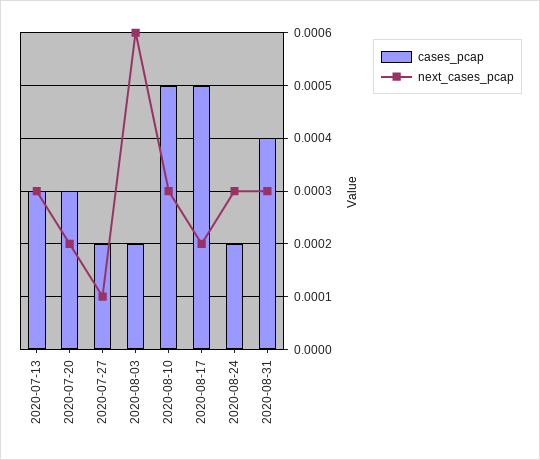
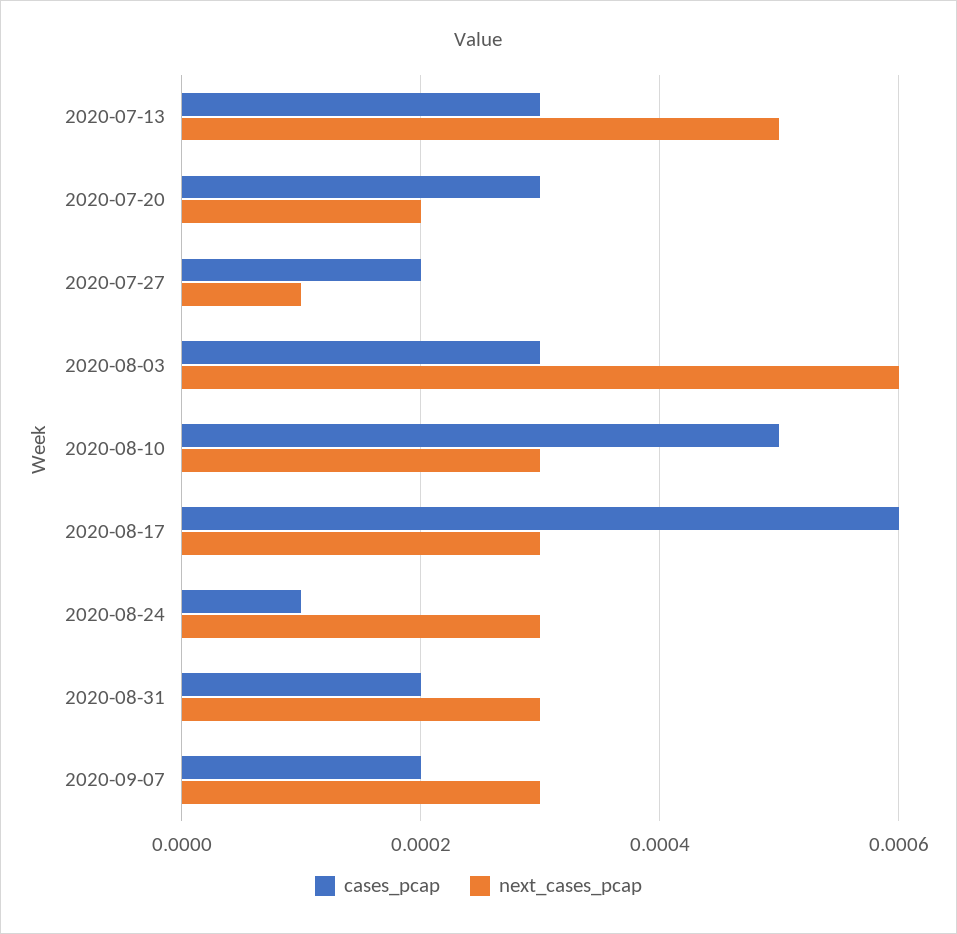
next_cases_pcap, 2020-07-13: 0.0003 -> 0.0005
cases_pcap, 2020-08-03: 0.0002 -> 0.0003
cases_pcap, 2020-08-17: 0.0005 -> 0.0006
next_cases_pcap, 2020-08-17: 0.0002 -> 0.0003
cases_pcap, 2020-08-24: 0.0002 -> 0.0001
cases_pcap, 2020-08-31: 0.0004 -> 0.0002
cases_pcap, 2020-09-07: none -> 0.0002
next_cases_pcap, 2020-09-07: none -> 0.0003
------------
ACTIVITY >> Include in the answer nothing but an exact repetition of the lines from the one with "cases_pcap, 2020-08-03: 0.0002 -> 0.0003" through the end of the material.

EXERCISE SOLUTION >>
cases_pcap, 2020-08-03: 0.0002 -> 0.0003
cases_pcap, 2020-08-17: 0.0005 -> 0.0006
next_cases_pcap, 2020-08-17: 0.0002 -> 0.0003
cases_pcap, 2020-08-24: 0.0002 -> 0.0001
cases_pcap, 2020-08-31: 0.0004 -> 0.0002
cases_pcap, 2020-09-07: none -> 0.0002
next_cases_pcap, 2020-09-07: none -> 0.0003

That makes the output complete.